Transcribe each line of the material as it is, and drop any picture.

### [Input data]
--
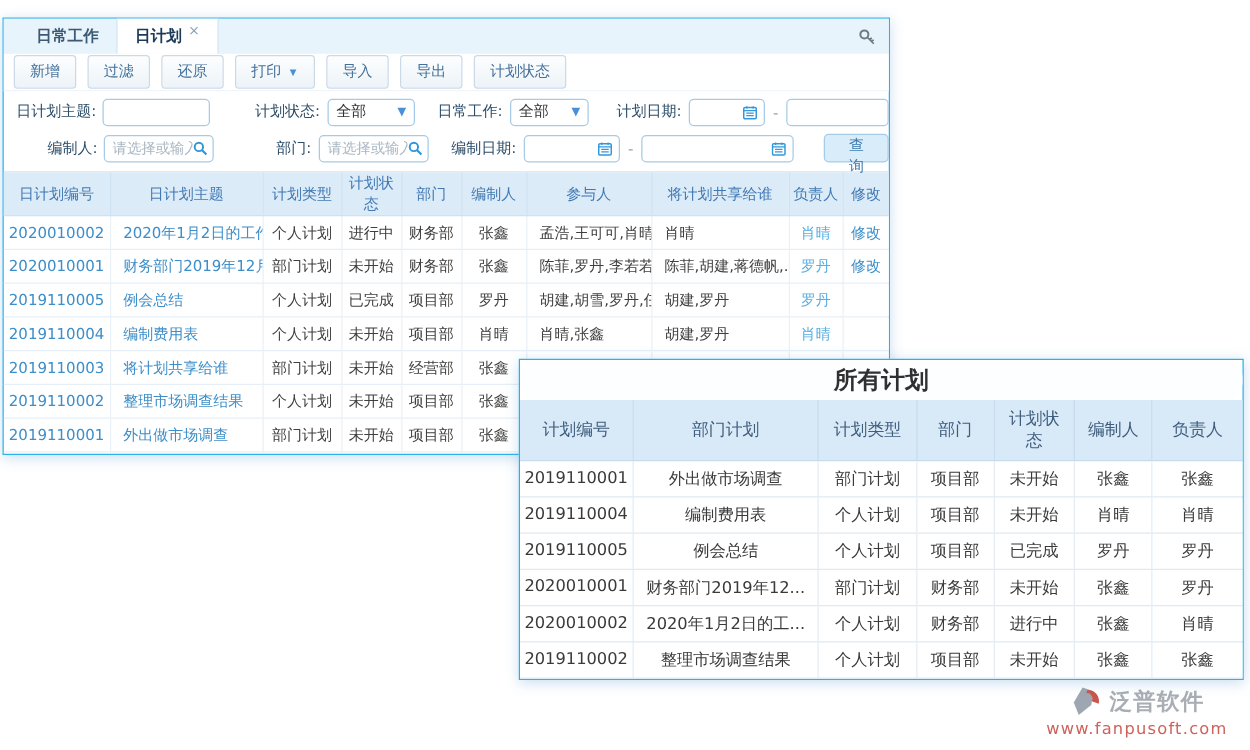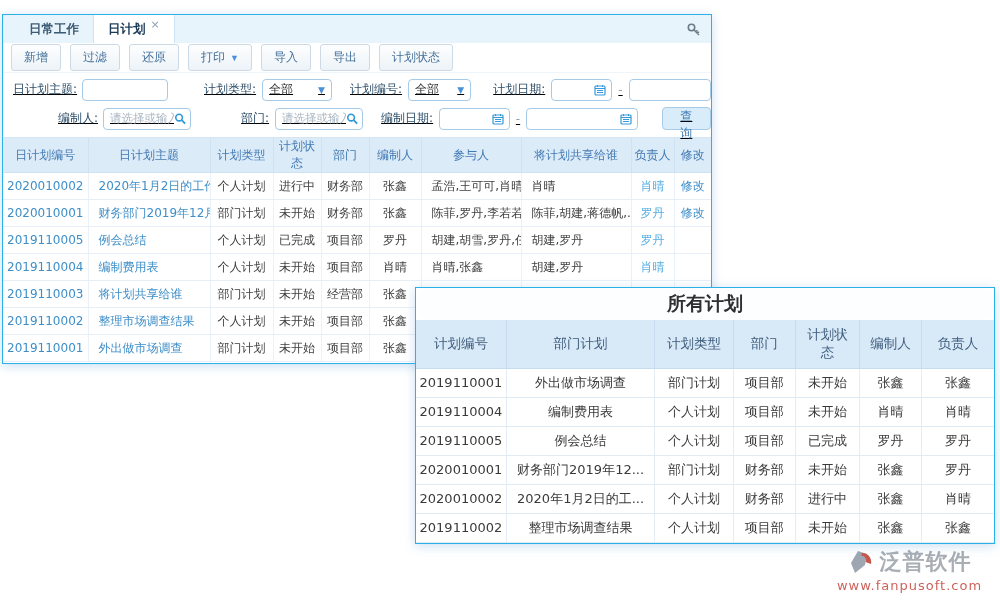"日计划主题:" .filters { text-decoration: underline -> none }
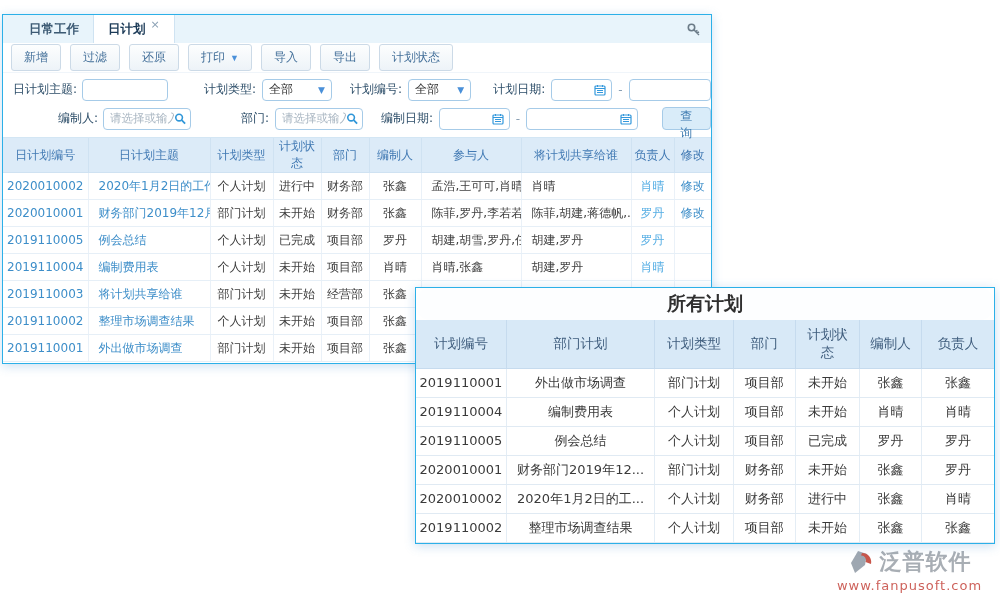"计划类型:" span.flabel { text: 类型 -> 状态 }
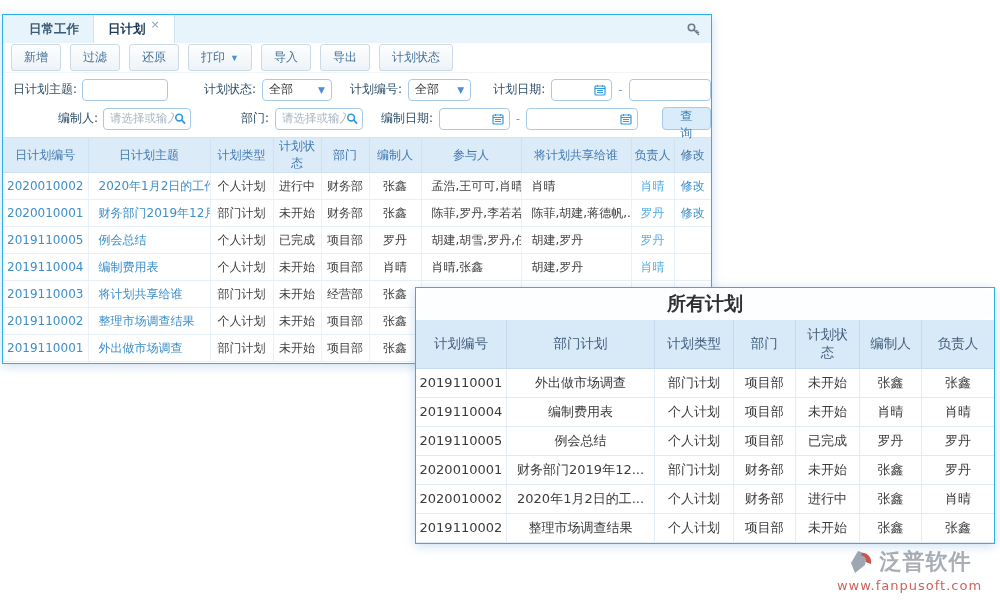"计划编号:" span.flabel { text: 计划编号 -> 日常工作 }
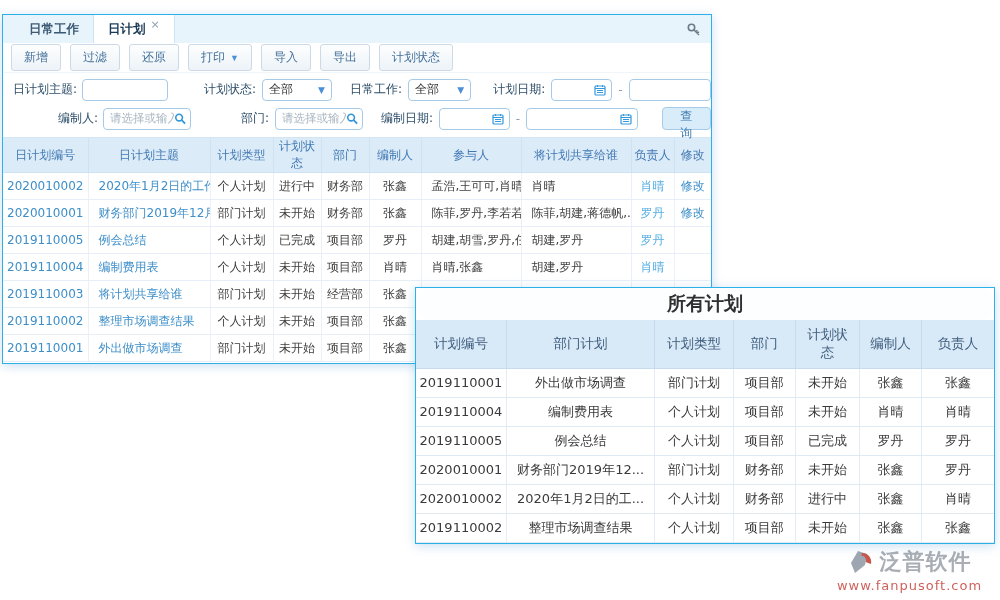"编制人:" span.flabel { margin-left: 55px -> 35px }
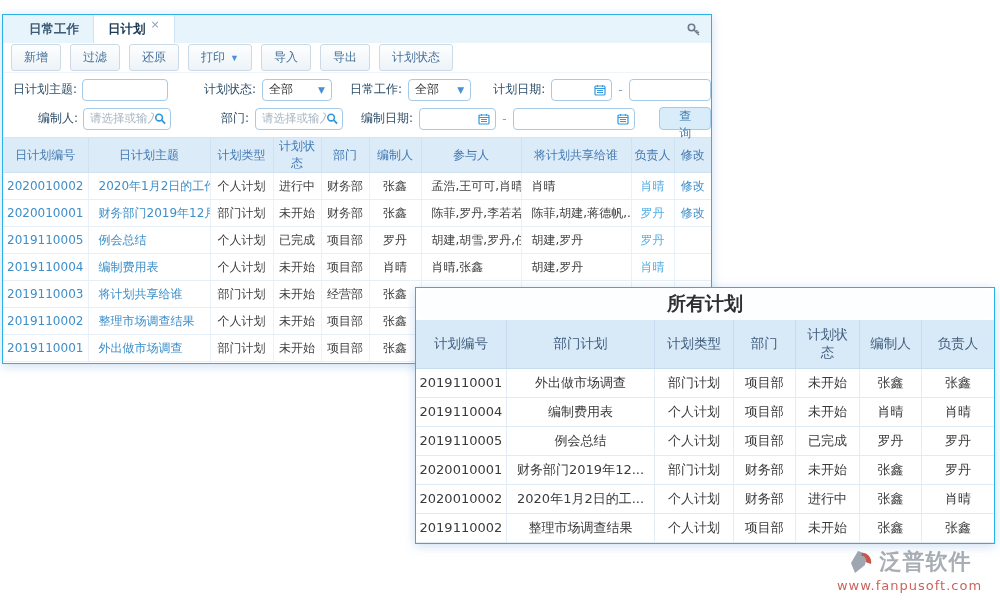"泛普软件" .brand-name { font-size: 22px -> 18px }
--
### [Task result]
"日计划主题:" .filters { text-decoration: underline -> none }
"计划类型:" span.flabel { text: 类型 -> 状态 }
"计划编号:" span.flabel { text: 计划编号 -> 日常工作 }
"编制人:" span.flabel { margin-left: 55px -> 35px }
"泛普软件" .brand-name { font-size: 22px -> 18px }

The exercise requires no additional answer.